YOUR TASK
Return every line of the entries that includes the word "NetAmountas".

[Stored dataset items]
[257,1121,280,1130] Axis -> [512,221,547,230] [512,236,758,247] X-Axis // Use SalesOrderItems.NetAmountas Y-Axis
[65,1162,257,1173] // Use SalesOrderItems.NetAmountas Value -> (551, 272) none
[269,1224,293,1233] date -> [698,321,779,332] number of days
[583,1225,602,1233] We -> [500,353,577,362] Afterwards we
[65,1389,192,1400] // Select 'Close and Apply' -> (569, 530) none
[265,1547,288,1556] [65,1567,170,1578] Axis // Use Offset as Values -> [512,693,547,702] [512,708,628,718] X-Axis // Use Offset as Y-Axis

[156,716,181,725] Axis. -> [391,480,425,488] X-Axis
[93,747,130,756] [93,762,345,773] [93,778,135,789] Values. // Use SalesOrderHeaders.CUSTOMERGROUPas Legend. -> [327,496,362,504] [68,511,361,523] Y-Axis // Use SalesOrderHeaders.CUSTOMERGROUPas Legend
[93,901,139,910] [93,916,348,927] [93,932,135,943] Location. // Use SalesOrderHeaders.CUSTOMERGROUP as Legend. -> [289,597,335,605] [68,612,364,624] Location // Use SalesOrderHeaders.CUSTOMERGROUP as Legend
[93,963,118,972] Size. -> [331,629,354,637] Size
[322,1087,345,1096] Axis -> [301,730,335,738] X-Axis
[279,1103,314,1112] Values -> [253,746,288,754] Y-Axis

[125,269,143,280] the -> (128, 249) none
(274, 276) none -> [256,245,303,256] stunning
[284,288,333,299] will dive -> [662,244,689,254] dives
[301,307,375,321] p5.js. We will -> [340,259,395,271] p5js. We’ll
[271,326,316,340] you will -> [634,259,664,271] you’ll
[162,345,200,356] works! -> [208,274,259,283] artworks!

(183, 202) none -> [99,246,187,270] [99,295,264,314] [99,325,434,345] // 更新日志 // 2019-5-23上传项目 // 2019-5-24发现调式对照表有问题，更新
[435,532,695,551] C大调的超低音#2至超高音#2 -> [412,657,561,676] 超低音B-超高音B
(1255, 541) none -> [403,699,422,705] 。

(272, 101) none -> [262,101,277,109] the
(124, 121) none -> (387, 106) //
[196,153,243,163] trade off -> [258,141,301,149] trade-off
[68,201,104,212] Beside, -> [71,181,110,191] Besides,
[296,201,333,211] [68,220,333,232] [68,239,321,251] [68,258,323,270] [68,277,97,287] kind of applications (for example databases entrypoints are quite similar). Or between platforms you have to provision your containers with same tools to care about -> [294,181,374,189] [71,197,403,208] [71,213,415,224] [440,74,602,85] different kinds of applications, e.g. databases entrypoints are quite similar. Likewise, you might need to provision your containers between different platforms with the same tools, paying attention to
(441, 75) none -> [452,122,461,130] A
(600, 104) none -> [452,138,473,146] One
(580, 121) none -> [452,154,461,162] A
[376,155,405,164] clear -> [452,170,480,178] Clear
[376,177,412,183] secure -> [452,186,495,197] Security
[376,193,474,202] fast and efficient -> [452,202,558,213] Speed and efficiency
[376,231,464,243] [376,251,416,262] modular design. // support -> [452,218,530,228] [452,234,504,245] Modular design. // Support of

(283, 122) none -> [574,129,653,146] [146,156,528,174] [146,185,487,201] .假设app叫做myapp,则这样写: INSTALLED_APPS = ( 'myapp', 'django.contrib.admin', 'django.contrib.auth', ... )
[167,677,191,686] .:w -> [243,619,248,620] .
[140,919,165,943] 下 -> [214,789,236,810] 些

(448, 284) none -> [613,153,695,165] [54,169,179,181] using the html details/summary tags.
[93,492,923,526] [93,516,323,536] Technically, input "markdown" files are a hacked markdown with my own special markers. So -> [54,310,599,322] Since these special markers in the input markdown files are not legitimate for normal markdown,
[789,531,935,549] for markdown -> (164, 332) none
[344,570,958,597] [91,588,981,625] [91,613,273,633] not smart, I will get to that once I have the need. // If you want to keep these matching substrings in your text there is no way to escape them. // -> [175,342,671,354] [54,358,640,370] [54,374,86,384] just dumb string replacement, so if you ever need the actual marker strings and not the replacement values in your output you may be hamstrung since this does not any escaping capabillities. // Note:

EXERCISE RESPONSE
[257,1121,280,1130] Axis -> [512,221,547,230] [512,236,758,247] X-Axis // Use SalesOrderItems.NetAmountas Y-Axis
[65,1162,257,1173] // Use SalesOrderItems.NetAmountas Value -> (551, 272) none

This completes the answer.